What the task requires
The records below must be output exactly, without pictures.

• • • •

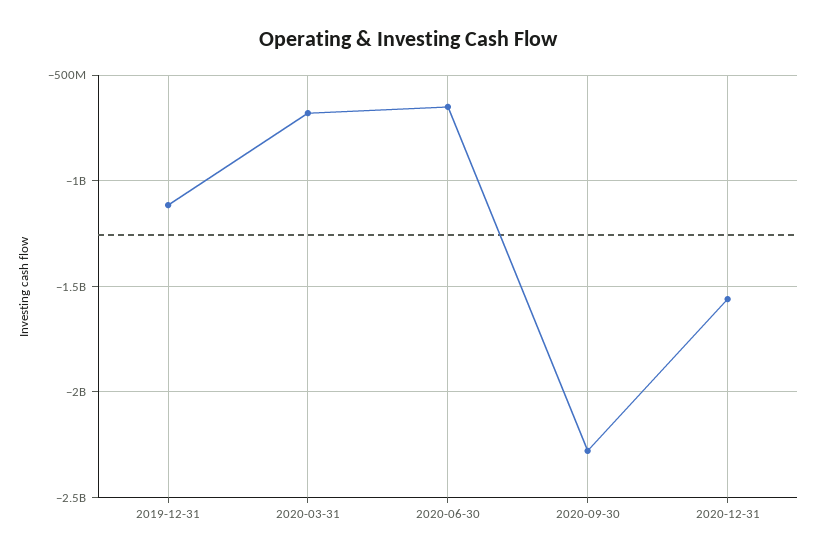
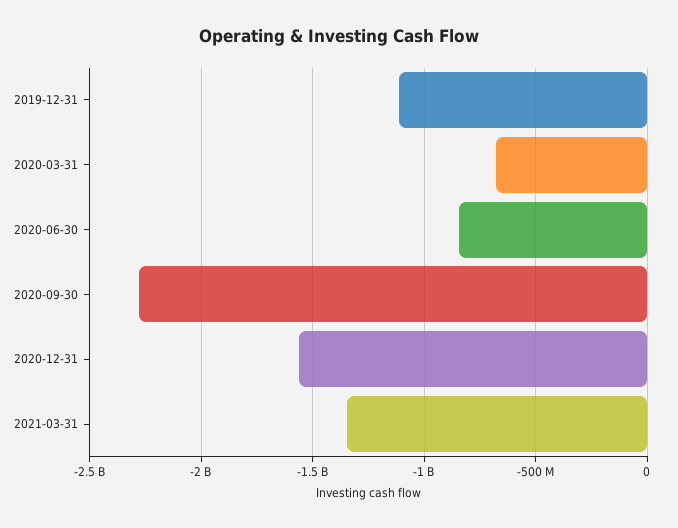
2020-06-30: -650000000 -> -850000000
2021-03-31: none -> -1350000000

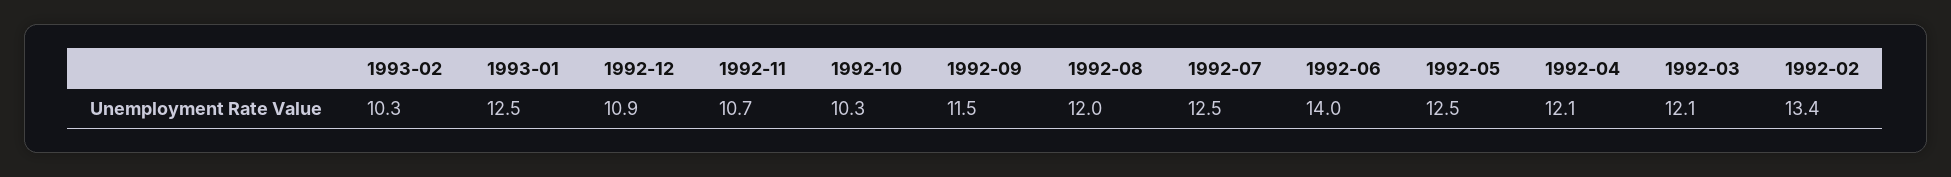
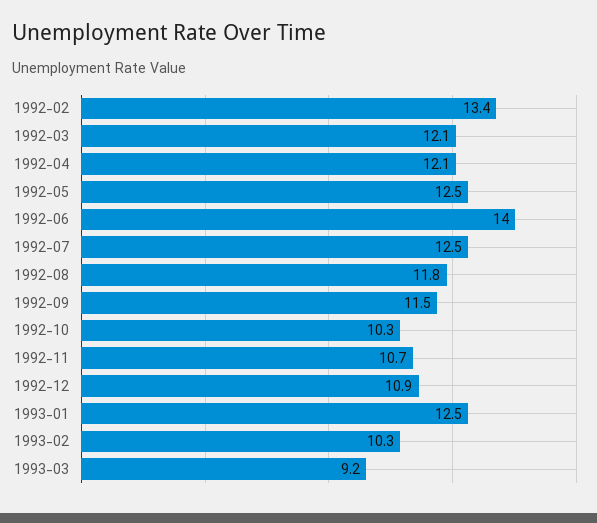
1992-08: 12 -> 11.8
1993-03: none -> 9.2

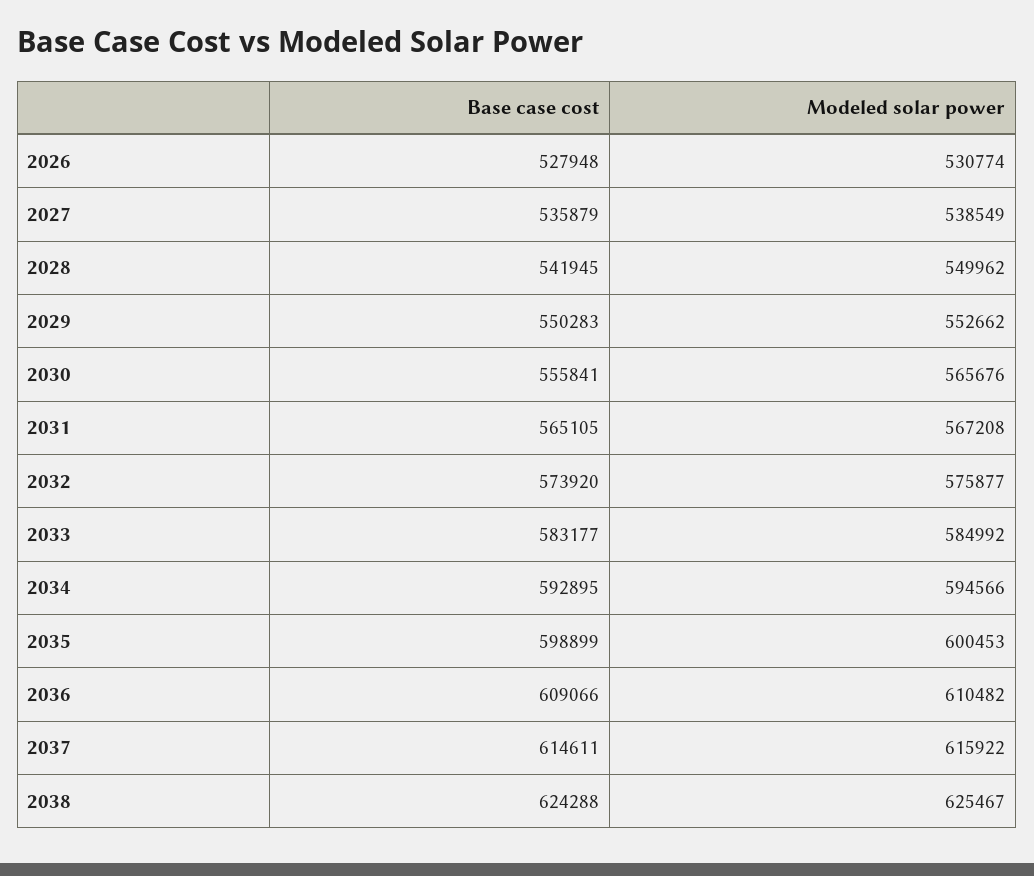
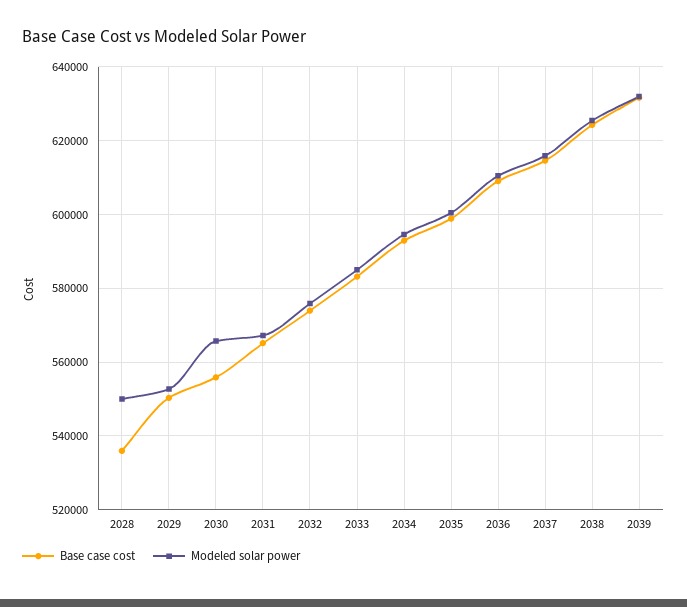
Base case cost, 2026: 527948 -> none
Modeled solar power, 2026: 530774 -> none
Base case cost, 2027: 535879 -> none
Modeled solar power, 2027: 538549 -> none
Base case cost, 2028: 541945 -> 536000
Base case cost, 2039: none -> 632000
Modeled solar power, 2039: none -> 632000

• • • •

Completed task
2020-06-30: -650000000 -> -850000000
2021-03-31: none -> -1350000000

1992-08: 12 -> 11.8
1993-03: none -> 9.2

Base case cost, 2026: 527948 -> none
Modeled solar power, 2026: 530774 -> none
Base case cost, 2027: 535879 -> none
Modeled solar power, 2027: 538549 -> none
Base case cost, 2028: 541945 -> 536000
Base case cost, 2039: none -> 632000
Modeled solar power, 2039: none -> 632000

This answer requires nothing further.